All of the large banks are ruthless predators on the weakest of our societies,
gouging their customers with an ever evolving scheme of fees and debt
incentives to ensnare, entrap and exsanguinate those who can least afford it.

They are involved in price fixing scandals of the highest order, are beyond
the reach of the law no matter the transgression, and seem to hold the sum
total of our shared societies in contempt. Apparently there is very little
that can be done at this point, the horse as long since bolted, but at the
bare minimum I'll be god damned if I give them a dime I don't have to. Simple
enables me to bank as usual without continuing to participate in that abusive
relationship, and for that, I like them.

[0] [https://www.simple.com/faq/](https://www.simple.com/faq/) [1]
[http://www.reddit.com/r/AskReddit/comments/26qpcq/redditors_...](http://www.reddit.com/r/AskReddit/comments/26qpcq/redditors_who_work_for_a_company_everybody_hates/)

------
rb2k_
Maybe slightly off topic to the post, semi related to their idea of an
"active" customer:

I really like the way simple presents themselves. I don't think I'll join them
any time soon though.

The incentive to use a 3rd party credit card is way too strong. I get things
like cash back (depending on the card, up to 6% for e.g. groceries, 3% on gas,
...) and it helps building my credit score which the debit transactions on
simple won't help with at all.

I do like Fee-Free ATMs, but on both of my current checking accounts (e.g.
Charles Schwab) I don't have to try to find a special one that, judging from
the map, usually means a 10 minute walk. I can just go to any ATM since there
are quite a few banks that will reimburse costs for ANY of them.

Photo Check Deposit is pretty standard these days as well, both my local bank
as well as Charles Schwab had apps that allow me to do that.

Most of the integration that simple provides (the "budgeting" part) , I
probably also get with Mint. Only that Mint actually takes ALL of my accounts
(Brokerage, Credit cards, ...) into account.

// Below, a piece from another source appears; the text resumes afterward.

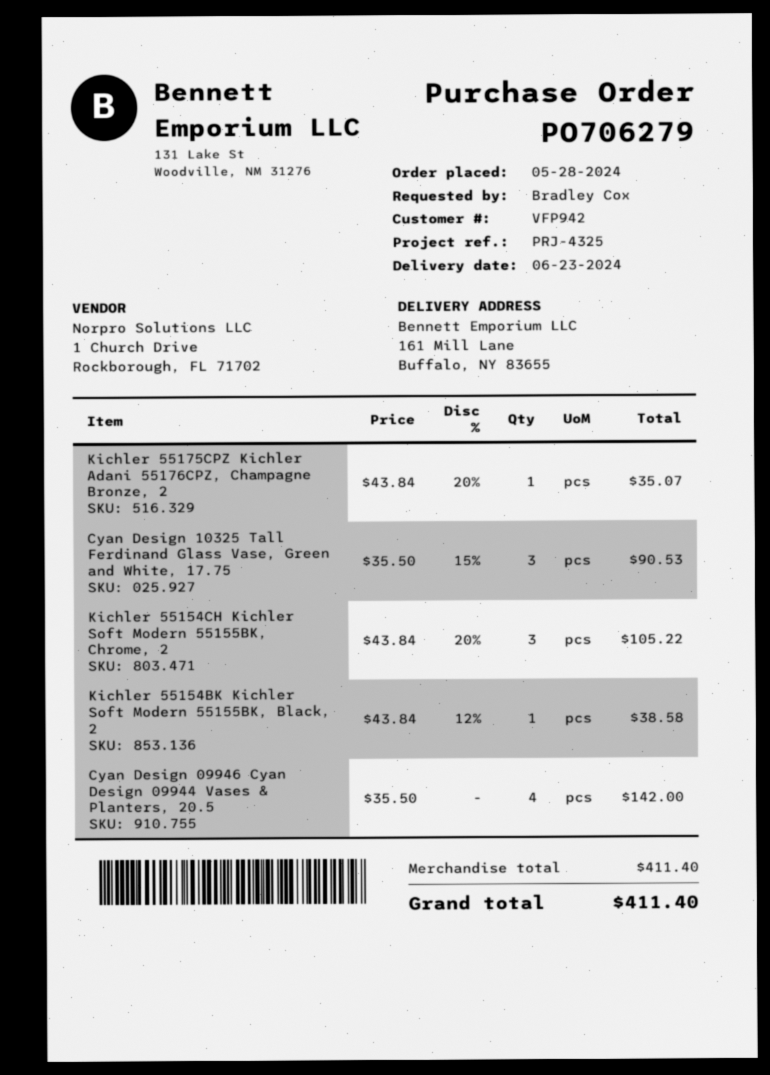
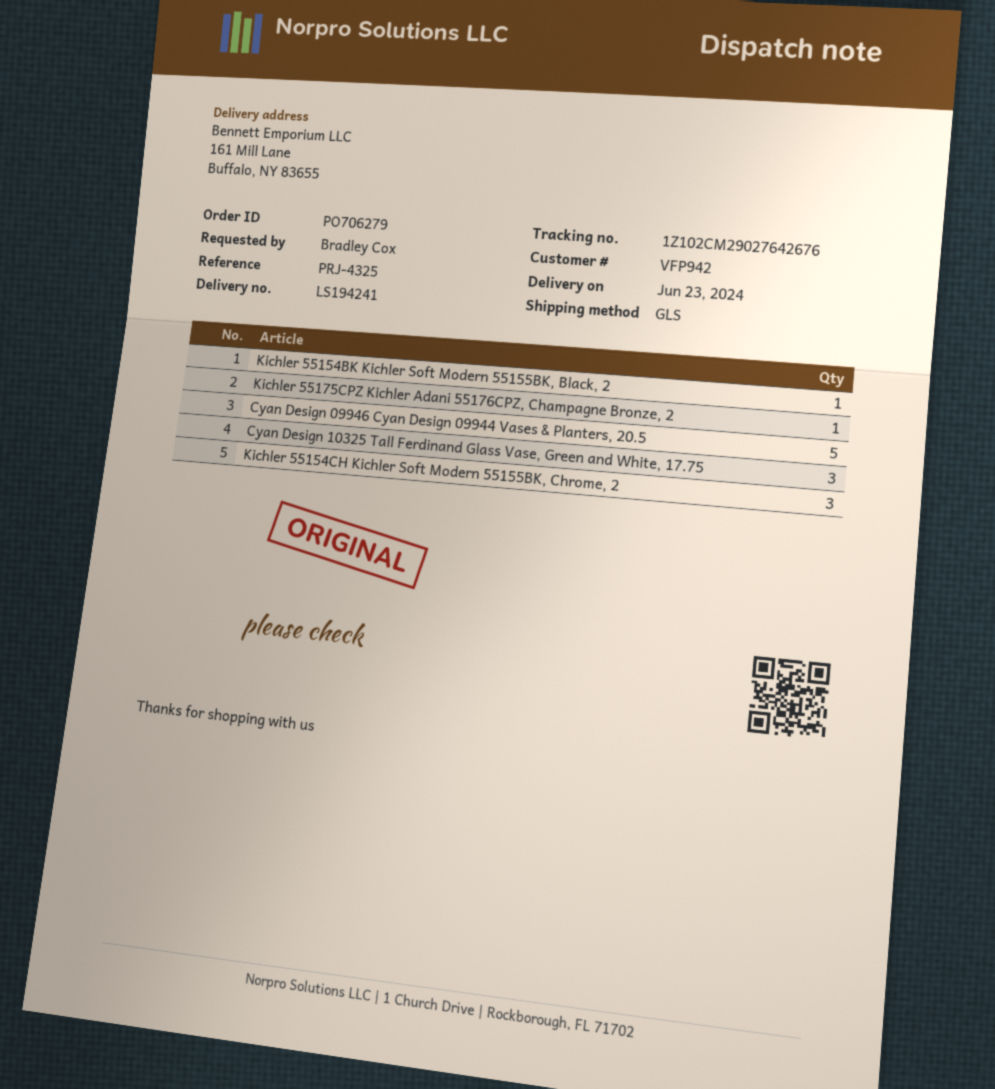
Cyan Design 09946 Cyan Design 09944 Vases & Planters, 20.5: 4 -> 5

Besides that, the last time I checked they only accepted “Type 1 Social
Security Numbers”. Sadly, as a resident alien, I only have a type 2 number
(“for work”). This seemed a bit strange since pretty much every other
financial institution didn't care about the specific type of SSN so far. I
didn't even know there were different ones. They mention on twitter that
they've "processed a few exceptions", it would probably still be very
inconvenient.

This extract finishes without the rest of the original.